MemmapLoader

class segfast.memmap_loader.MemmapLoader(path, endian='big', strict=False, ignore_geometry=True)[source]

Custom reader/writer for SEG-Y files. Relies on a memory mapping mechanism for actual reads of headers and traces.

SEG-Y description

The SEG-Y is a binary file divided into several blocks:

file-wide information block which in most cases takes the first 3600 bytes:

textual header: the first 3200 bytes are reserved for textual info about the file. Most of the software uses this header to keep acquisition meta, date of creation, author, etc.

binary header: 3200–3600 bytes contain file-wide headers, which describe the number of traces, a format used for storing numbers, the number of samples for each trace, acquisition parameters, etc.

(optional) 3600+ bytes can be used to store the extended textual information. If there is such a header, then this is indicated by the value in one of the 3200–3600 bytes.

a sequence of traces, where each trace is a combination of its header and signal data:

trace header takes the first 240 bytes and describes the meta info about its trace: shot/receiver coordinates, the method of acquisition, current trace length, etc. Analogously to binary file header, each trace also can have extended headers.

trace data is usually an array of amplitude values, which can be stored in various numerical types. As the original SEG-Y is quite old (1975), one of those numerical formats is IBM float, which is very different from standard IEEE floats; therefore, a special caution is required to correctly decode values from such files.

For the most part, SEG-Y files are written with a constant size of each trace, although the standard itself allows for variable-sized traces. We do not work with such files.

Implementation details

We rely on segyio to infer file-wide parameters. For headers and traces, we use custom methods of reading binary data. Main differences to segyio C++ implementation:

we read all of the requested headers in one file-wide sweep, speeding up by an order of magnitude compared to the segyio sequential read of every requested header. Also, we do that in multiple processes across chunks.
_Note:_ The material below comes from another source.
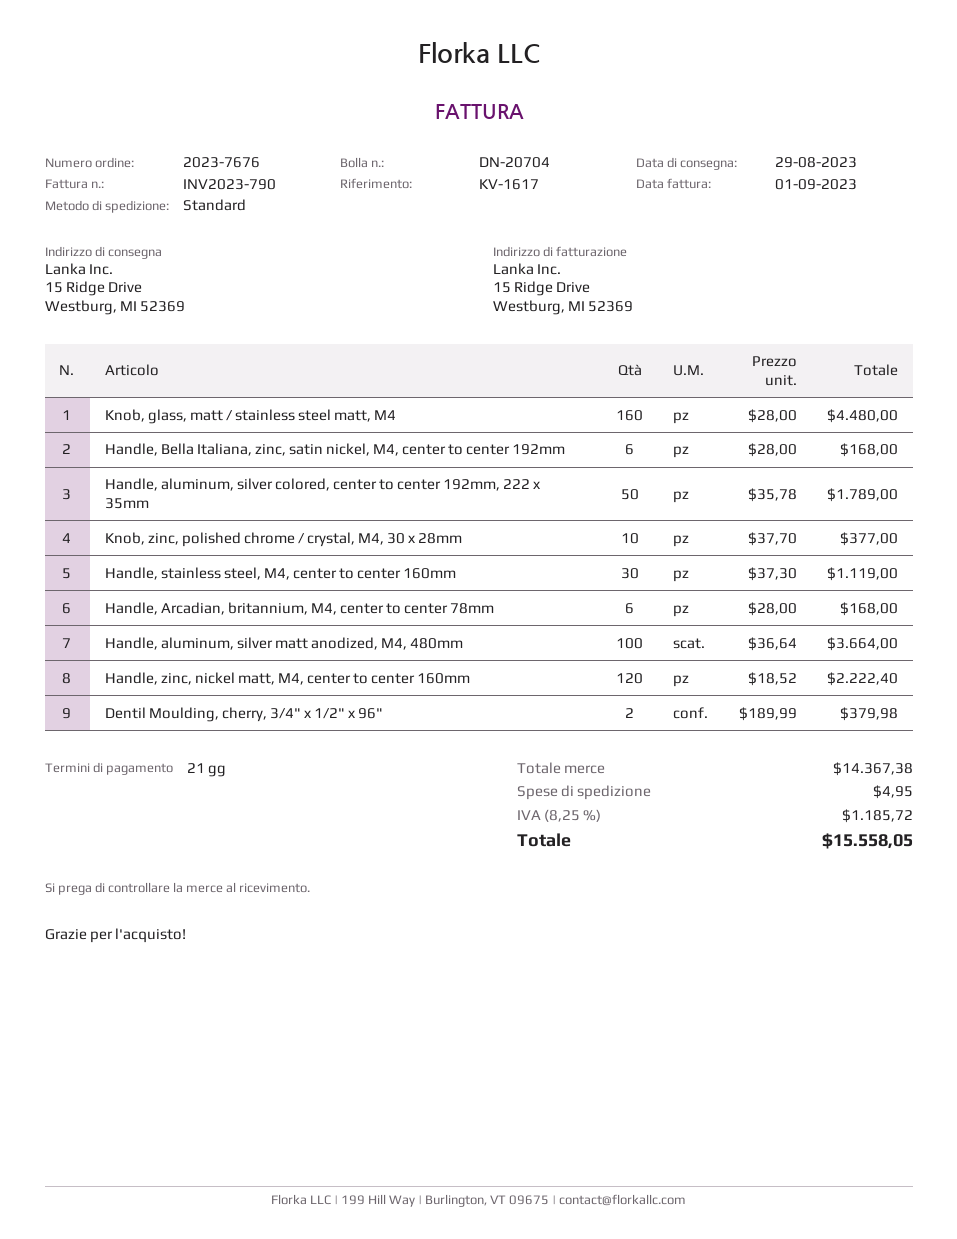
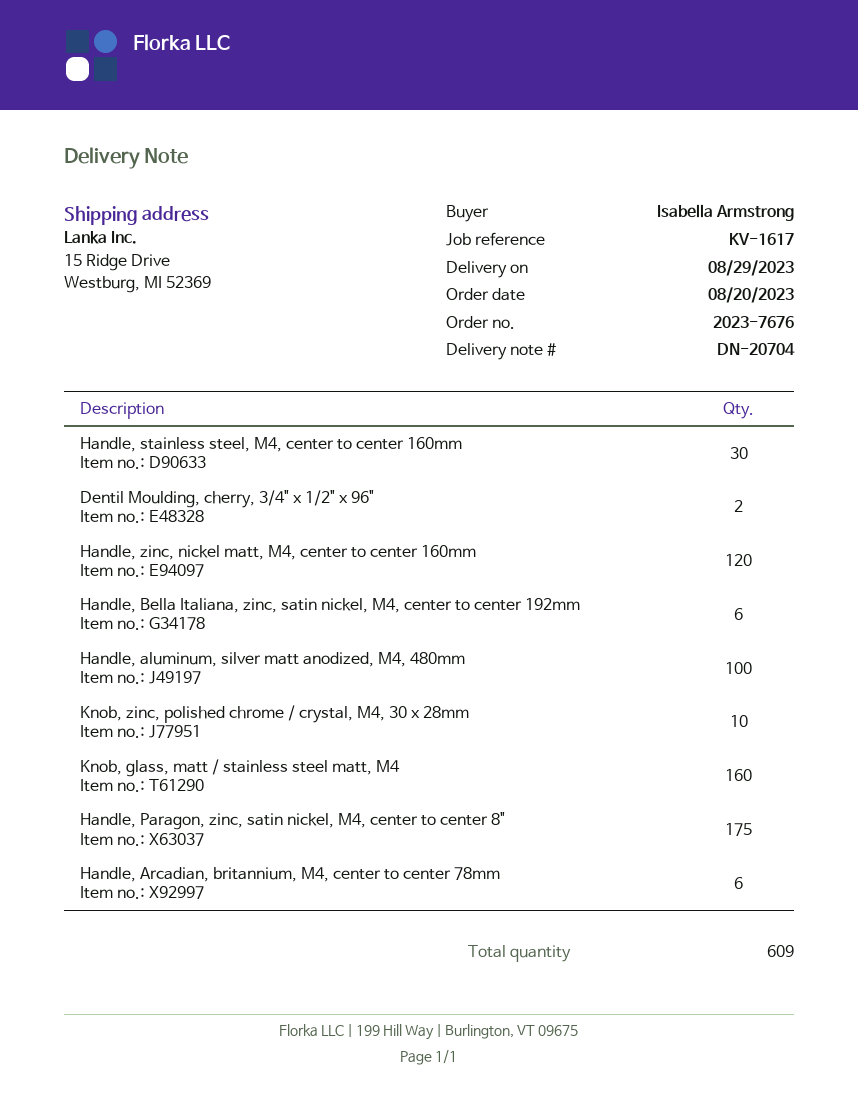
Handle, aluminum, silver colored, center to center 192mm, 222 x 35mm: 50 -> none
Handle, Paragon, zinc, satin nickel, M4, center to center 8": none -> 175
a memory map over trace data is used for loading values. Avoiding redundant copies and leveraging numpy superiority allows to speed up reading, especially in case of trace slicing along the samples axis. This is extra relevant in the case of loading horizontal (depth) slices.

load_headers(headers, indices=None, reconstruct_tsf=True, sort_columns=True, return_specs=False, chunk_size=25000, max_workers=4, pbar=False, **kwargs)[source]

Load requested trace headers from a SEG-Y file for each trace into a dataframe. If needed, we reconstruct the 'TRACE_SEQUENCE_FILE' manually be re-indexing traces.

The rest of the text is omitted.